- [Exercise instructions]:
Transcribe the following entries letter for letter, without the pictures.

- [Collection entries]:
◆ ◆ ◆ ◆
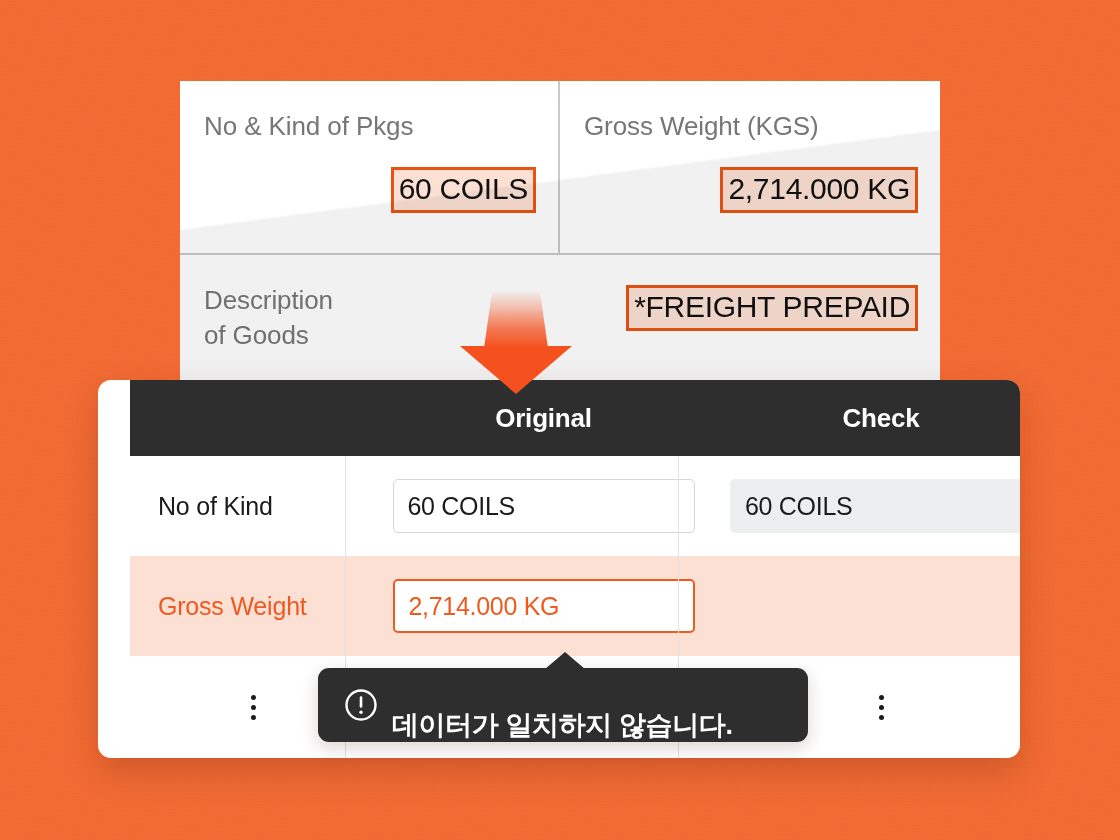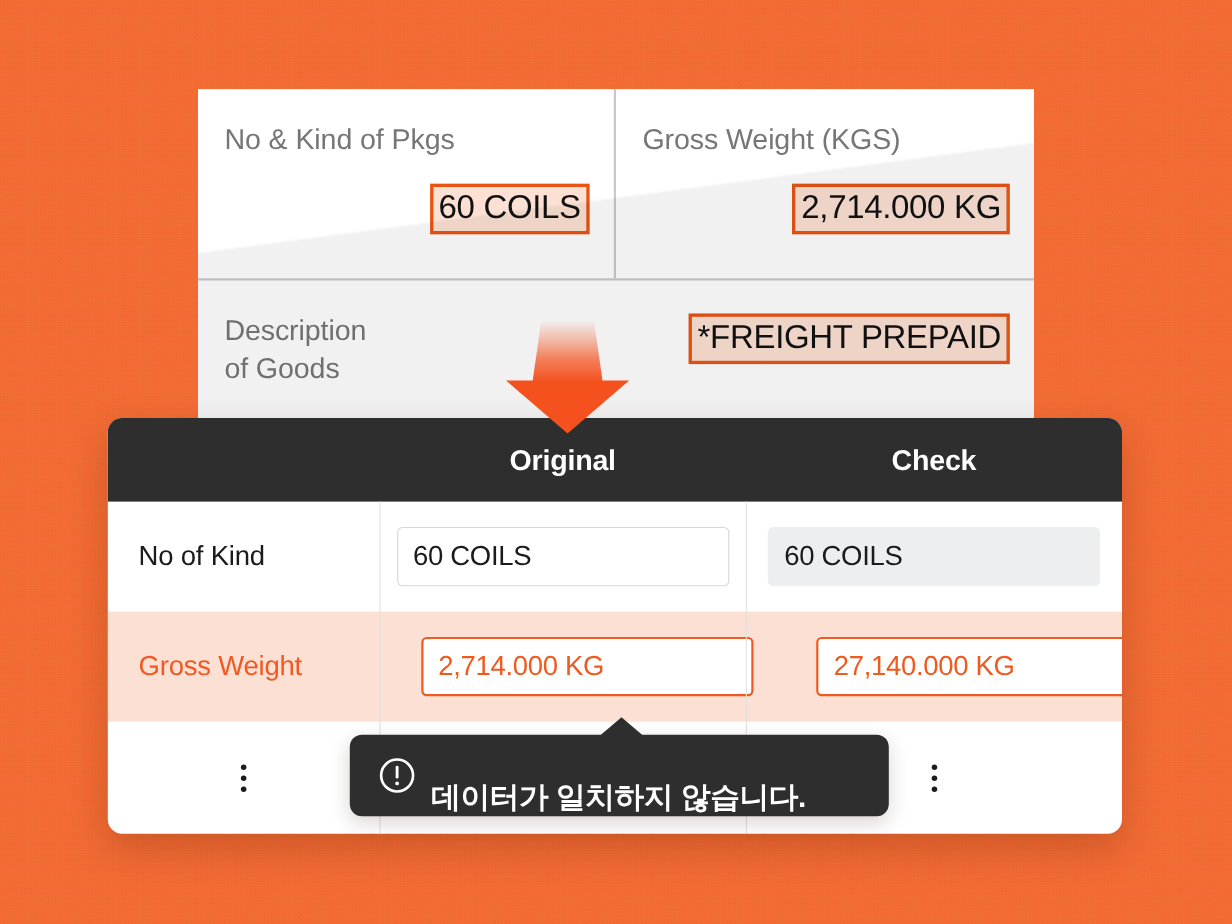--- a/index.html
+++ b/index.html
@@ -118,20 +118,21 @@
   #panel {
     position: absolute;
     left: 98px;
     top: 380px;
     width: 922px;
     height: 378px;
     background: #ffffff;
     border-radius: 13px;
     box-shadow: 0 14px 34px rgba(80,25,0,.22);
     overflow: hidden;
+    padding-left: 32px;
   }
 
   .prow {
     position: relative;
     display: flex;
     width: 100%;
   }
 
   
   #thead {
@@ -149,21 +150,21 @@
   }
 
   .c1 { width: 247px; flex: 0 0 247px; }
   .c2 { width: 333px; flex: 0 0 333px; }
   .c3 { width: 342px; flex: 0 0 342px; text-align: center; }
 
   .pcell { position: relative; }
 
   
   .brow { height: 100px; align-items: center; }
-  .brow.alt { background: #fbe0d3; gap: 22px; }
+  .brow.alt { background: #fbe0d3; }
 
   .rowlabel {
     display: flex;
     align-items: center;
     padding-left: 28px;
     font-size: 25px;
     color: #1b1b1b;
     height: 100%;
     letter-spacing: -.2px;
   }
@@ -338,23 +339,20 @@
     </div>
   </div>
 
   <div class="prow brow alt">
     <div class="pcell c1">
       <div class="rowlabel">Gross Weight</div>
     </div>
     <div class="pcell c2">
       <div class="fieldbox err">2,714.000 KG</div>
     </div>
-    <div class="pcell c3">
-      <div class="fieldbox err">27,140.000 KG</div>
-    </div>
   </div>
 
   <div class="prow krow">
     <div class="pcell c1">
       <div class="kebab">
         <i></i>
         <i></i>
         <i></i>
       </div>
     </div>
◆ ◆ ◆ ◆
- [Finished exercise]:
--- a/index.html
+++ b/index.html
@@ -118,20 +118,21 @@
   #panel {
     position: absolute;
     left: 98px;
     top: 380px;
     width: 922px;
     height: 378px;
     background: #ffffff;
     border-radius: 13px;
     box-shadow: 0 14px 34px rgba(80,25,0,.22);
     overflow: hidden;
+    padding-left: 32px;
   }
 
   .prow {
     position: relative;
     display: flex;
     width: 100%;
   }
 
   
   #thead {
@@ -149,21 +150,21 @@
   }
 
   .c1 { width: 247px; flex: 0 0 247px; }
   .c2 { width: 333px; flex: 0 0 333px; }
   .c3 { width: 342px; flex: 0 0 342px; text-align: center; }
 
   .pcell { position: relative; }
 
   
   .brow { height: 100px; align-items: center; }
-  .brow.alt { background: #fbe0d3; gap: 22px; }
+  .brow.alt { background: #fbe0d3; }
 
   .rowlabel {
     display: flex;
     align-items: center;
     padding-left: 28px;
     font-size: 25px;
     color: #1b1b1b;
     height: 100%;
     letter-spacing: -.2px;
   }
@@ -338,23 +339,20 @@
     </div>
   </div>
 
   <div class="prow brow alt">
     <div class="pcell c1">
       <div class="rowlabel">Gross Weight</div>
     </div>
     <div class="pcell c2">
       <div class="fieldbox err">2,714.000 KG</div>
     </div>
-    <div class="pcell c3">
-      <div class="fieldbox err">27,140.000 KG</div>
-    </div>
   </div>
 
   <div class="prow krow">
     <div class="pcell c1">
       <div class="kebab">
         <i></i>
         <i></i>
         <i></i>
       </div>
     </div>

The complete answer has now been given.